La prima impressione avuta da questo "A Red Stain" francamente è stata quella di essere di fronte ad un opera di scarso spessore. Un piccolo meccanismo ottimizzato per far girare gli ingranaggi di giovani teenagers privi di cultura musicale e dalla sensibilità forte ma non certo affinata. Le prime note suonano un po’ imprecise, seppure accattivanti. “Faith” pezzo d’apertura del cd ha un tono marcatamente post-grunge. La scelta dei suoni cosi come il cantato duro che prova a tenersi su registri scuri ed emotivi non lasciano molti dubbi sul genere di riferimento. L’inizio è buono, orecchiabile anche se non convince completamente. “Where To Go” parte con chitarre ai limiti del punk ma la voce arriva quasi subito a smentire la prima impressione. Le prime strofe sembrano prese in prestito da Undertow dei più che blasonati Tool.
Un nuovo cambiamento ci aspetta dietro l’angolo con un ritornello facile fino alla faciloneria. Il pezzo cambia continuamente forma senza mai prenderne una definita. “We Sell The World” manca gravemente di carattere, non emerge e non decolla. “Damned Files” ritrova la vaga vena Tool fusa ad una indiscutibile attitudine punk, il pezzo funziona piuttosto bene facendo dono di un buon carico emotivo e una discreta prestazione tecnica. “Last Sentence” è forse il momento meno riuscito del disco, si fatica ad arrivare in fondo e a trovare una ragione per provarci. “My Magdalene”, invece, ci restituisce un altro passaggio pregevole, un po’ melenso ai palati più duri ma indubbiamente valido.
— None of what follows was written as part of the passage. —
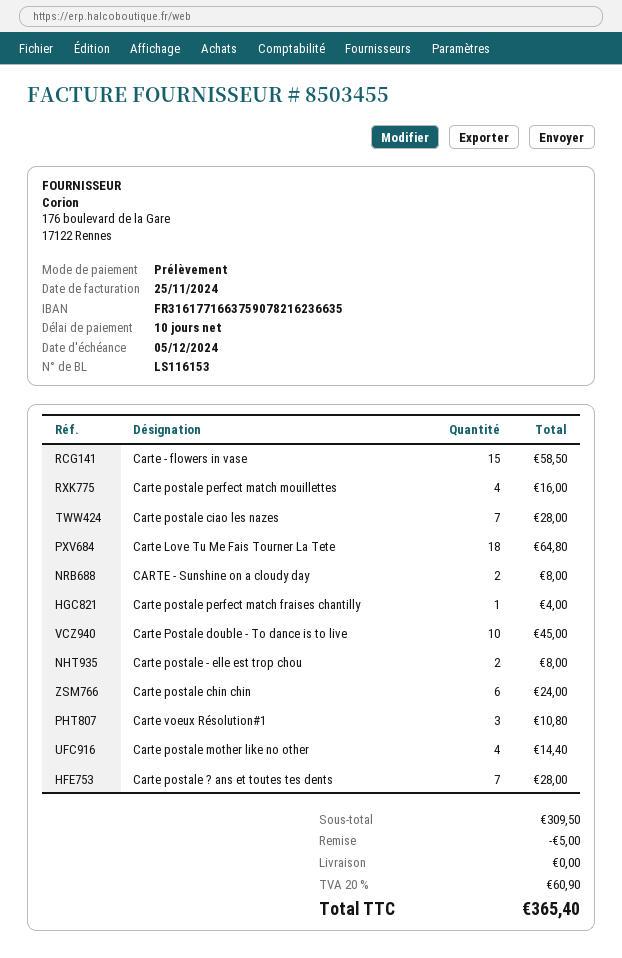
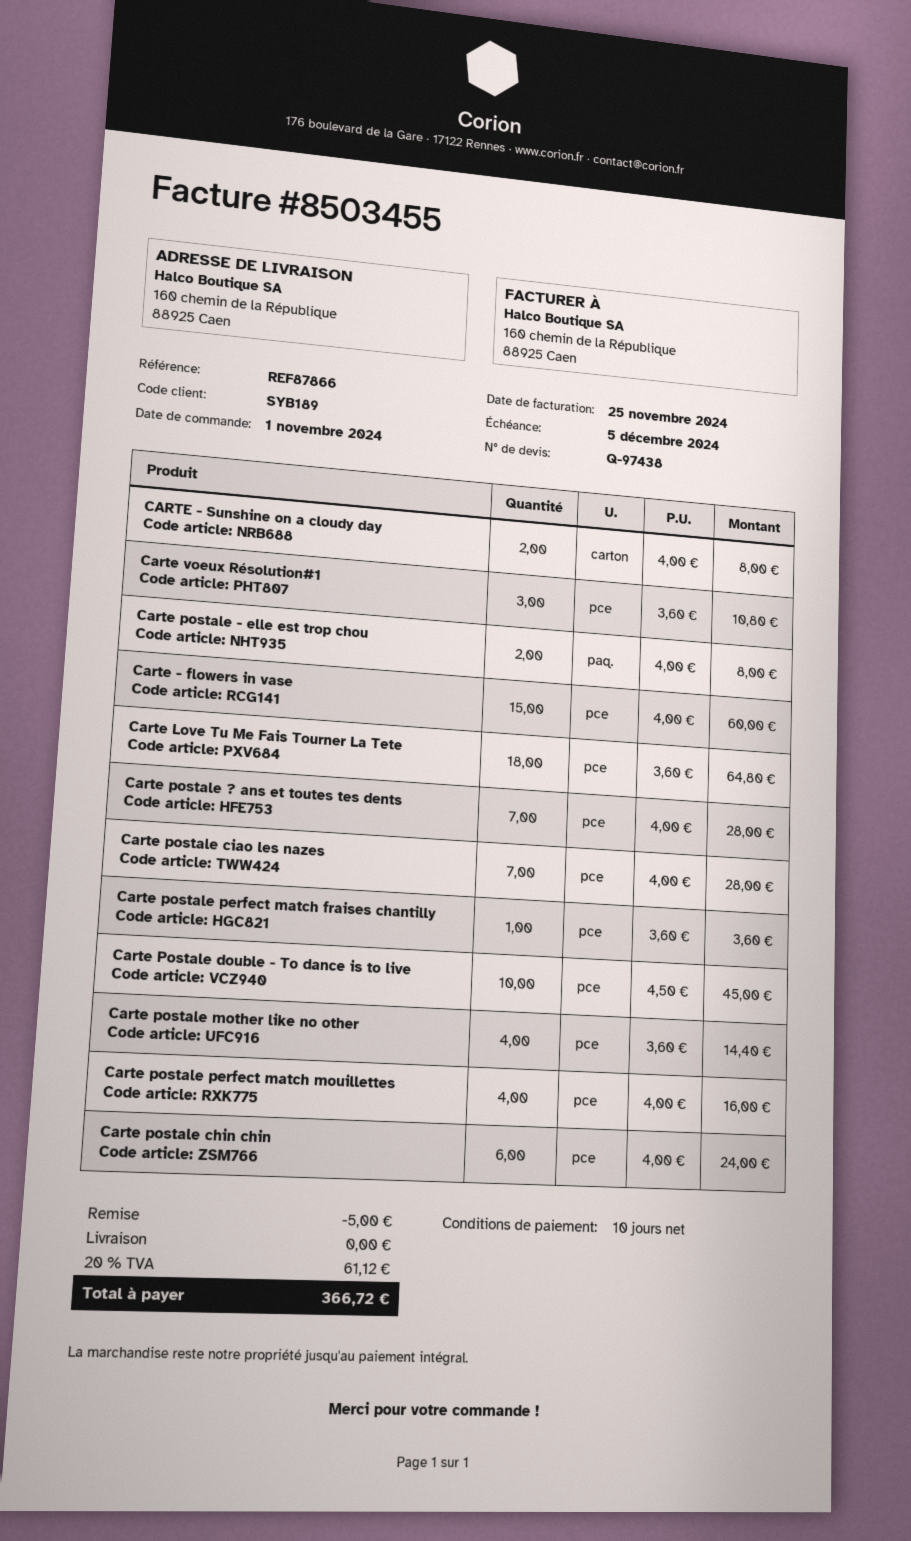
Carte - flowers in vase: 15 for 58.50 -> 15 for 60.00
Carte postale perfect match fraises chantilly: 1 for 4.00 -> 1 for 3.60
tax: 20% = 60.90 -> 20% = 61.12
total: 365.40 -> 366.72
Qui il post-grunge è talmente predominante da dimenticarsi che a suonare è una band friulana e non di Seattle o dintorni. “All My Friends Are Gone” scende nuovamente di livello e presa. Proseguendo nell’ascolto gli alti e bassi si susseguono con precisione immutata, tanto dare l’impressione che sia stato fatto di proposito un lavoro per alternare i momenti migliori ai peggiori del disco.
Al termine del primo ascolto bisogna però ammettere che la prima impressione era decisamente peggiore di quanto l’Lp di fatto potesse meritare.
I difetti non mancano. La produzione non è delle migliori con suoni poveri e un mixaggio che non valorizza certo il lavoro dei ragazzi friulani. Se la prestazione tecnica dei Jar of Bones è più che apprezzabile dal punto di vista strumentale, la voce non convince altrettanto soprattutto nei passaggi che richiederebbero una maggiore padronanza dell’appoggio e un filo di controllo in più delle note più alte. "A Red Stain" suona come un’opera giovanile, in barba all’esperienza fatta dai Jar of Bones in anni di palchi in giro per l’Italia. Non si tratta necessariamente ne di un pregio ne di un difetto, ma è indubbio che sia una delle impronte che maggiormente segnano questa primo Lp della band.
Nel complesso si tratta comunque di un lavoro sanguigno, a tratti impreciso, magari un po’ grezzo ma senza alcun dubbio di quelli fatti con passione. Se quello che cercate è un disco pulito, dai sapori complessi e ricercati allora passate oltre senza remore, ma se al contrario volete ascoltare un buon esempio di post-grunge dai sapori semplici e freschi allora siete sulla buona strada.
I Jar of Bones hanno ancora molto lavoro da fare, prima di tutto per trovare una loro identità musicale. A Red Stain segna l’inizio di un percorso artistico che potrebbe rivelarsi interessante, a patto che i nostri decidano qual è la strada che desiderano seguire.